**Work to be completed**: Go through the listing and return every line with "weight" in it.

**Source records**:
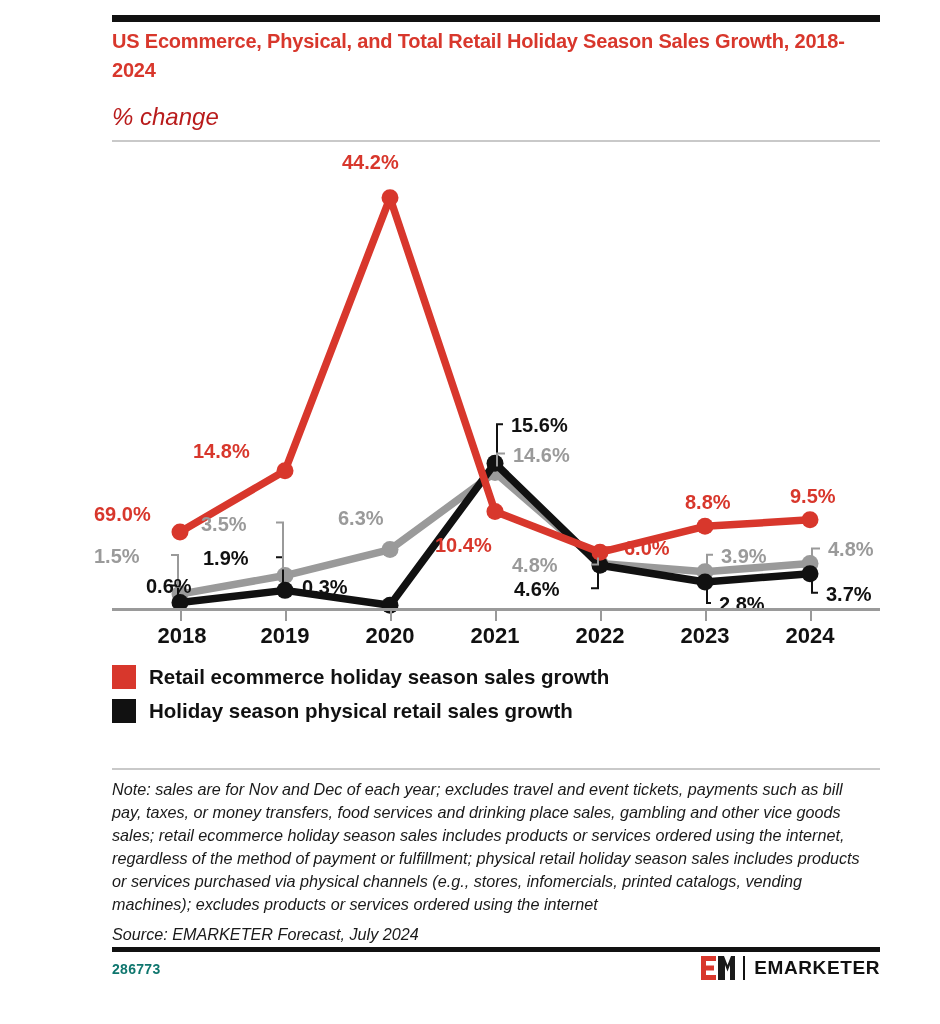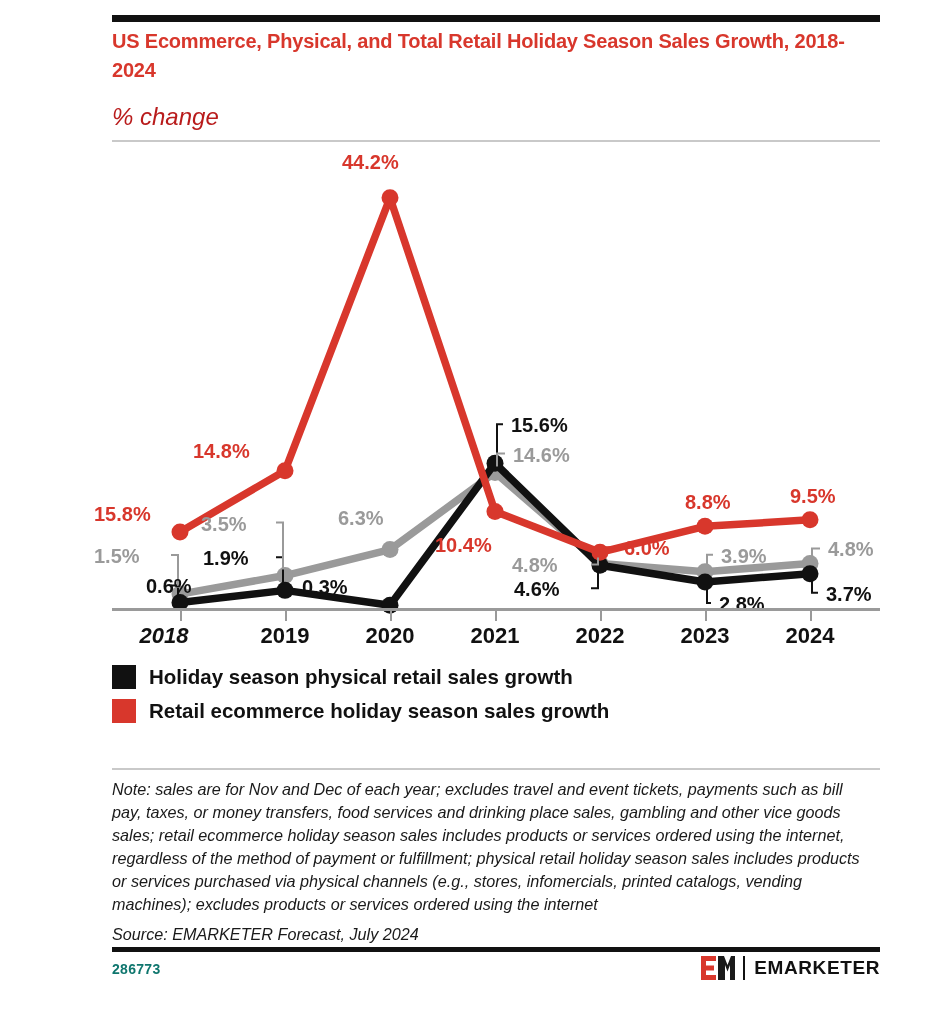--- a/index.html
+++ b/index.html
@@ -128,7 +128,7 @@
           <path d="M 700 407.456 L 700 398.456 L 708 398.456" fill="none" stroke="#9a9a9a" stroke-width="2"></path>
         </svg>
       <div id="point-labels">
-          <div class="lbl red" style="left: -18px; top: 353.904px;">15.8%</div>
+          <div class="lbl red" style="left: -18px; top: 353.904px;">69.0%</div>
           <div class="lbl red" style="left: 81px; top: 290.656px;">14.8%</div>
           <div class="lbl red" style="left: 230px; top: 1.824px;">44.2%</div>
           <div class="lbl red" style="left: 323px; top: 385.488px;">10.4%</div>

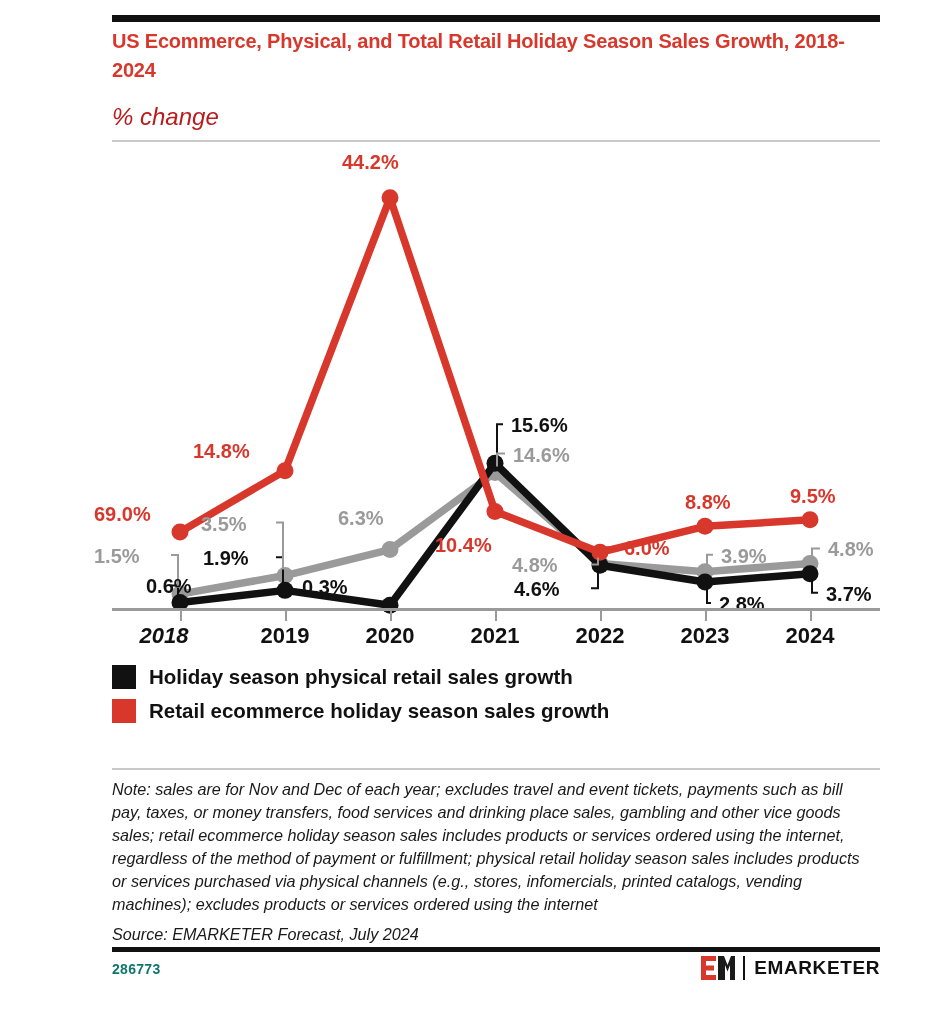--- a/index.html
+++ b/index.html
@@ -156,7 +156,7 @@
       <div style="position:absolute;left:0;top:0;width:768px;height:3px;background:#9a9a9a;"></div>
       <div id="xticks">
           <div class="xtick" style="left: 68px;"></div>
-          <div class="xlab" style="left: 52px; font-style: italic;">2018</div>
+          <div class="xlab" style="left: 70px;">2018</div>
           <div class="xtick" style="left: 173px;"></div>
           <div class="xlab" style="left: 173px;">2019</div>
           <div class="xtick" style="left: 278px;"></div>

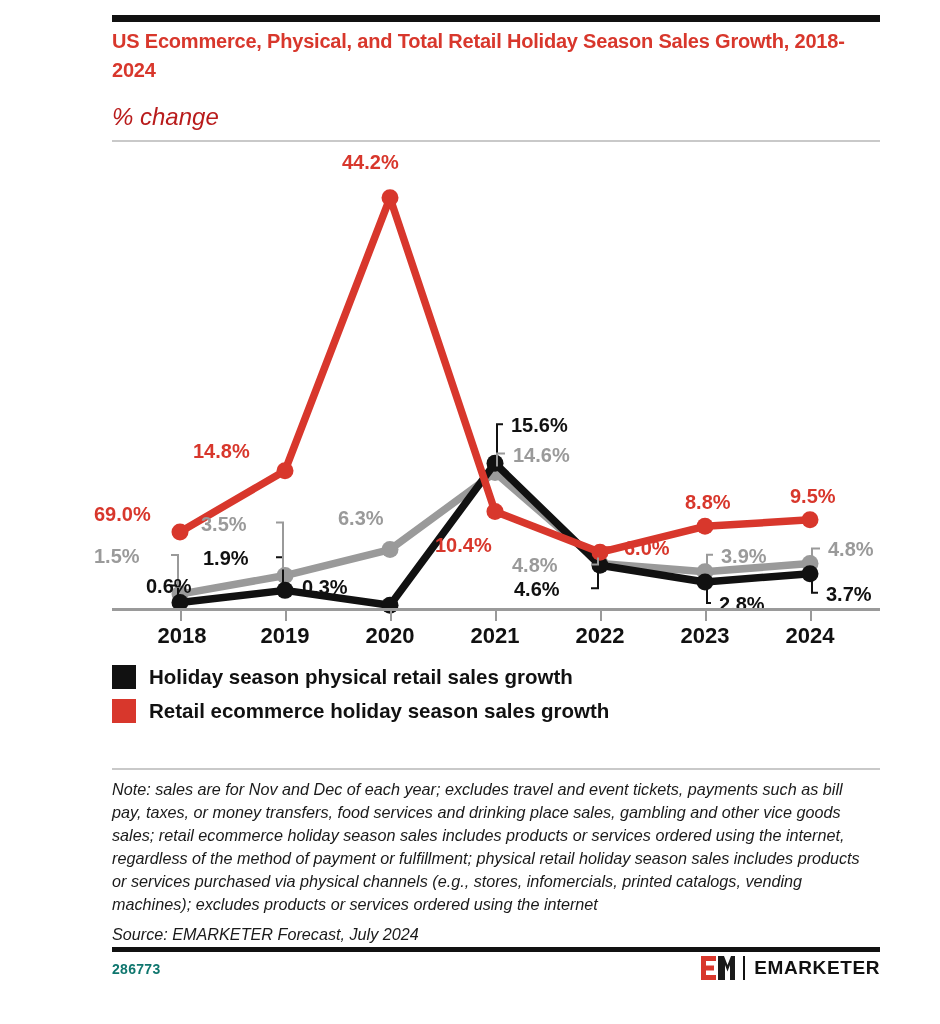--- a/index.html
+++ b/index.html
@@ -174,12 +174,12 @@
 
     <div class="legend" id="legend">
         <div class="leg-row">
+          <span class="leg-sw" style="background: rgb(216, 55, 44);"></span>
+          <span class="leg-tx">Retail ecommerce holiday season sales growth</span>
+        </div>
+        <div class="leg-row">
           <span class="leg-sw" style="background: rgb(17, 17, 17);"></span>
           <span class="leg-tx">Holiday season physical retail sales growth</span>
-        </div>
-        <div class="leg-row">
-          <span class="leg-sw" style="background: rgb(216, 55, 44);"></span>
-          <span class="leg-tx">Retail ecommerce holiday season sales growth</span>
         </div>
       </div>
 

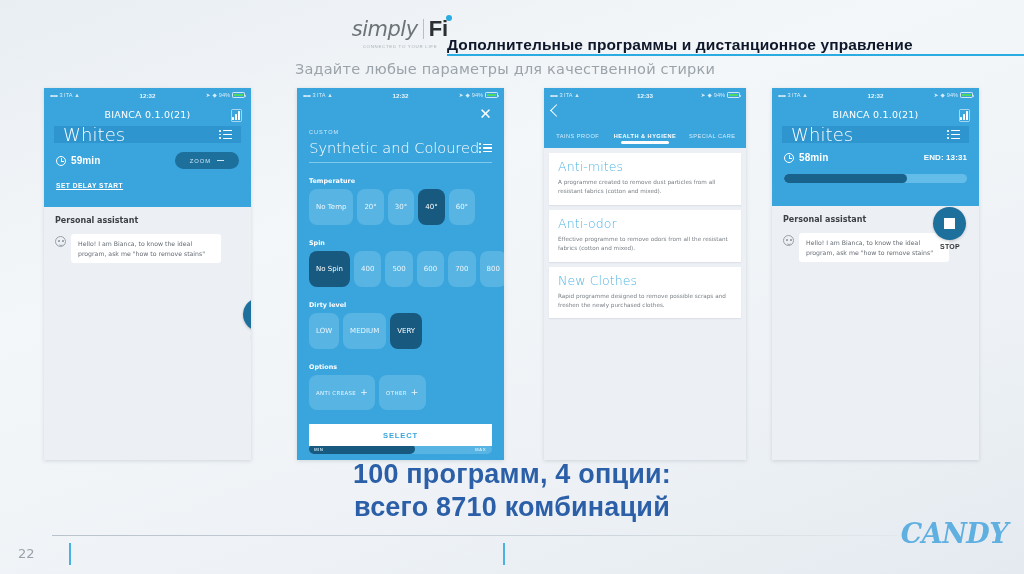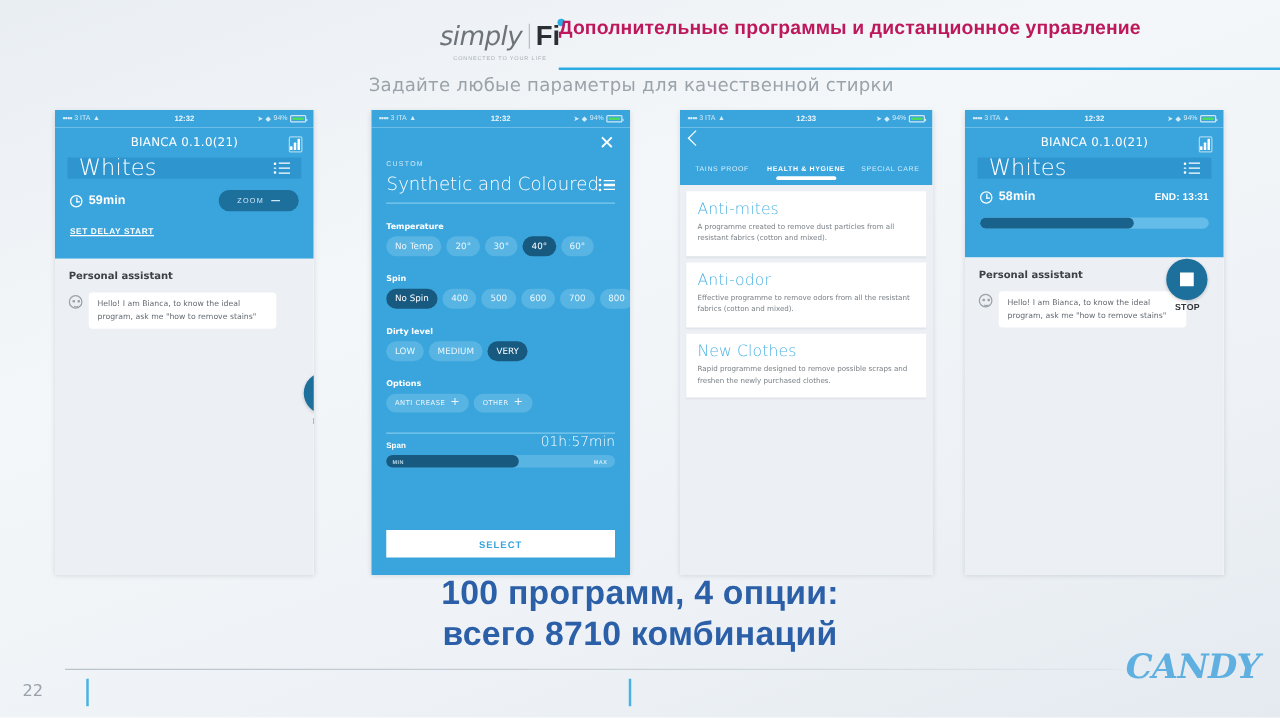--- a/index.html
+++ b/index.html
@@ -35,8 +35,8 @@
     white-space: nowrap; font-family: "Liberation Sans", sans-serif;
   }
   .header-title {
-    position: absolute; left: 447px; top: 14px;
-    font-size: 15.5px; font-weight: bold; color: #be185d;
+    position: absolute; left: 447px; top: 36px;
+    font-size: 15.5px; font-weight: bold; color: #0f172a;
     white-space: nowrap; letter-spacing: 0.1px;
   }
   .header-rule {

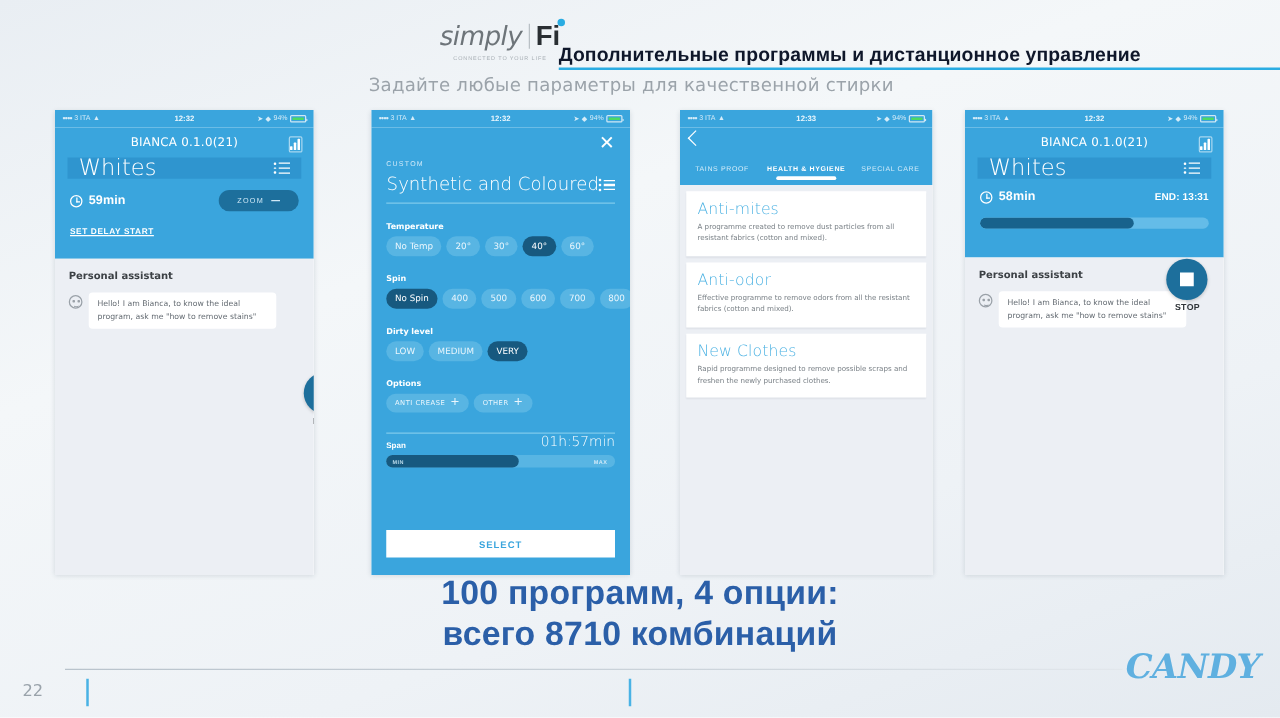--- a/index.html
+++ b/index.html
@@ -215,7 +215,7 @@
   .chips { display: flex; gap: 4px; margin-top: 4px; flex-wrap: nowrap; }
   .chip {
     background: #58b5e3; border-radius: 8px; color: #eaf6fd;
-    font-size: 7px; padding: 4px 7px; white-space: nowrap;
+    font-size: 7px; padding: 14px 7px; white-space: nowrap;
     font-family: "DejaVu Sans", sans-serif;
   }
   .chip.sel { background: #17597f; color: #ffffff; }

**Response box**:
-    font-size: 15.5px; font-weight: bold; color: #be185d;
+    font-size: 15.5px; font-weight: bold; color: #0f172a;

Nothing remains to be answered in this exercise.